Required action = For this exercise, transcribe all the entries exactly as given and omit the images.

Records for this task =

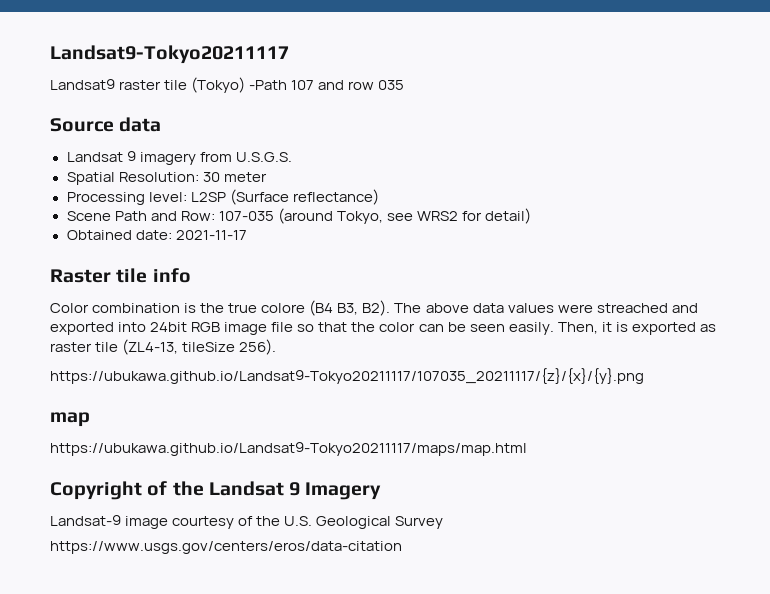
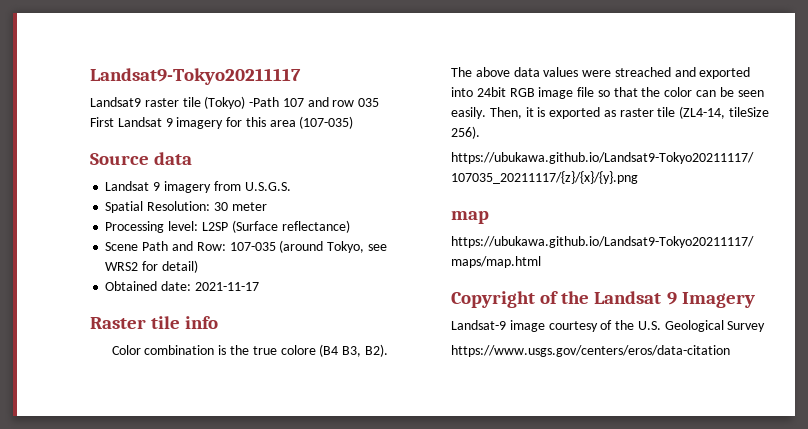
+ First Landsat 9 imagery for this area (107-035)
- Then, it is exported as raster tile (ZL4-13, tileSize 256).
+ Then, it is exported as raster tile (ZL4-14, tileSize 256).

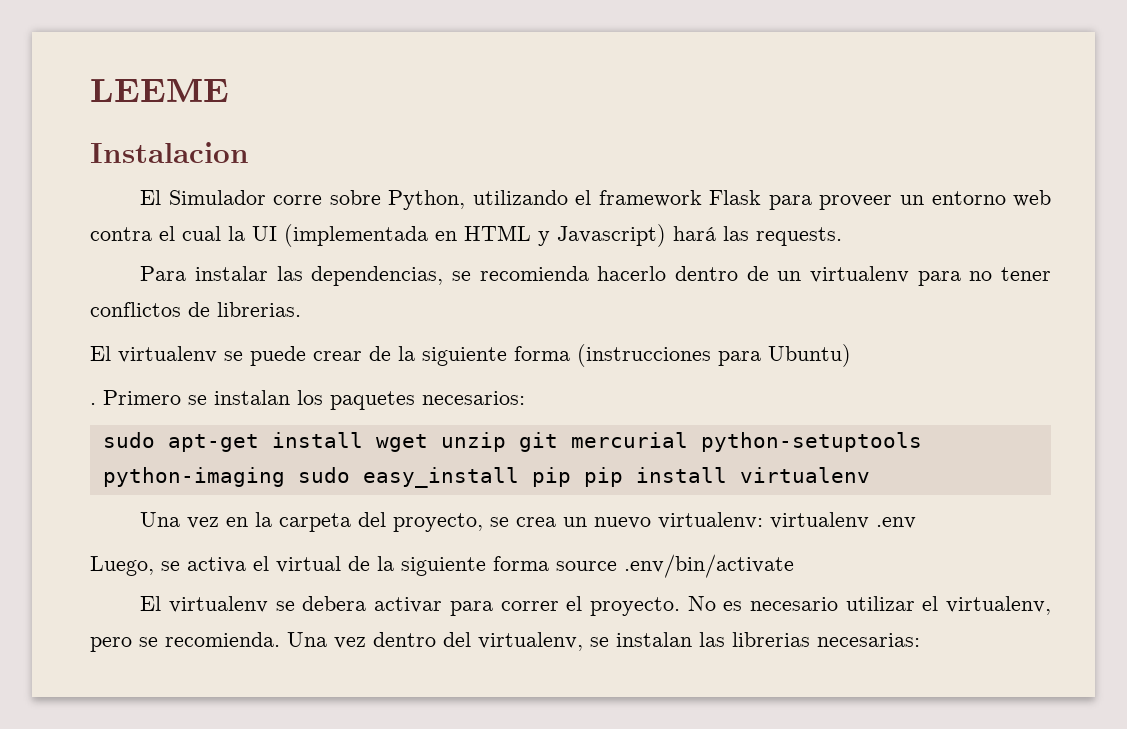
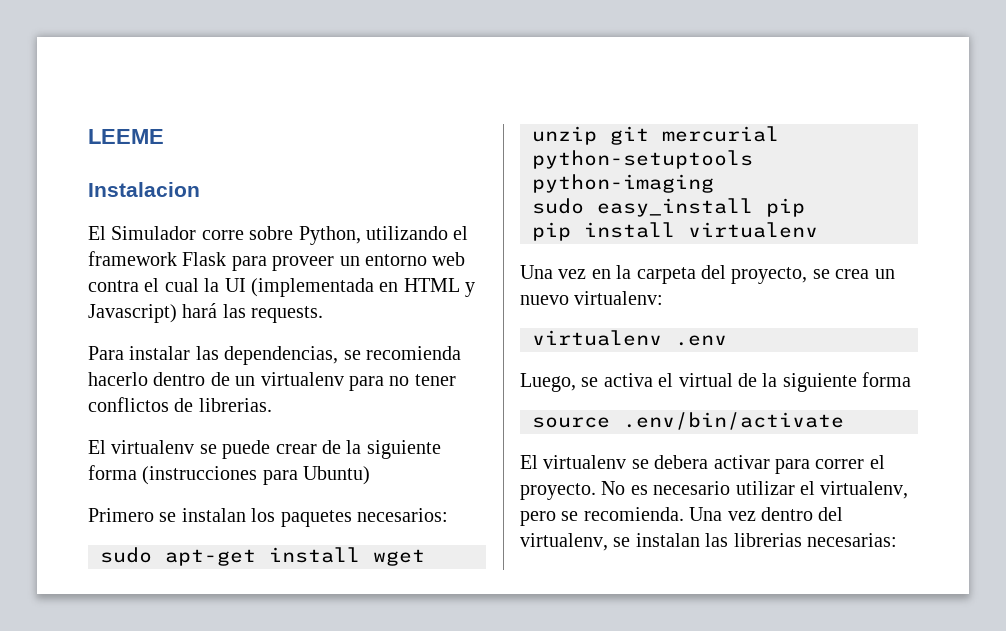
- .
- sudo apt-get install wget unzip git mercurial python-setuptools python-imaging sudo easy_install pip pip install virtualenv
+ sudo apt-get install wget unzip git mercurial python-setuptools python-imaging
+ sudo easy_install pip
+ pip install virtualenv
- Una vez en la carpeta del proyecto, se crea un nuevo virtualenv: virtualenv .env
+ Una vez en la carpeta del proyecto, se crea un nuevo virtualenv:
+ virtualenv .env
- Luego, se activa el virtual de la siguiente forma source .env/bin/activate
+ Luego, se activa el virtual de la siguiente forma
+ source .env/bin/activate

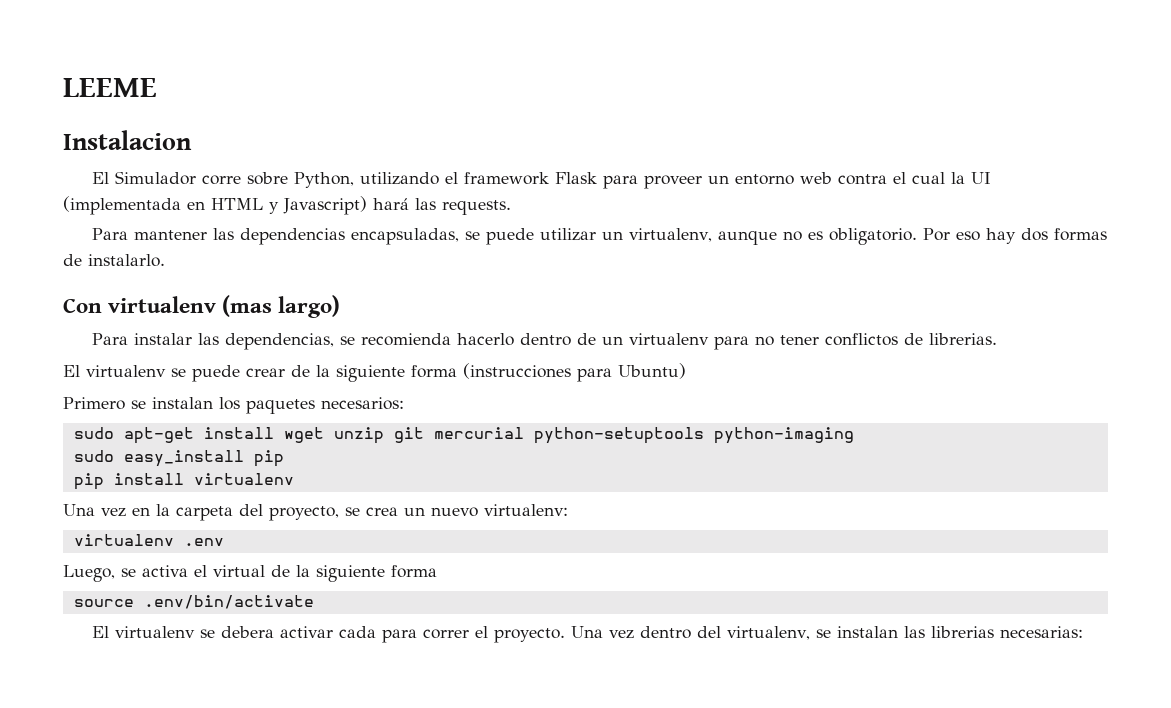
+ Para mantener las dependencias encapsuladas, se puede utilizar un virtualenv, aunque no es obligatorio. Por eso hay dos formas de instalarlo.
+ Con virtualenv (mas largo)
- El virtualenv se debera activar para correr el proyecto.
+ El virtualenv se debera activar cada para correr el proyecto.
- No es necesario utilizar el virtualenv, pero se recomienda.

Output for this exercise =
+ First Landsat 9 imagery for this area (107-035)
- Then, it is exported as raster tile (ZL4-13, tileSize 256).
+ Then, it is exported as raster tile (ZL4-14, tileSize 256).

- .
- sudo apt-get install wget unzip git mercurial python-setuptools python-imaging sudo easy_install pip pip install virtualenv
+ sudo apt-get install wget unzip git mercurial python-setuptools python-imaging
+ sudo easy_install pip
+ pip install virtualenv
- Una vez en la carpeta del proyecto, se crea un nuevo virtualenv: virtualenv .env
+ Una vez en la carpeta del proyecto, se crea un nuevo virtualenv:
+ virtualenv .env
- Luego, se activa el virtual de la siguiente forma source .env/bin/activate
+ Luego, se activa el virtual de la siguiente forma
+ source .env/bin/activate

+ Para mantener las dependencias encapsuladas, se puede utilizar un virtualenv, aunque no es obligatorio. Por eso hay dos formas de instalarlo.
+ Con virtualenv (mas largo)
- El virtualenv se debera activar para correr el proyecto.
+ El virtualenv se debera activar cada para correr el proyecto.
- No es necesario utilizar el virtualenv, pero se recomienda.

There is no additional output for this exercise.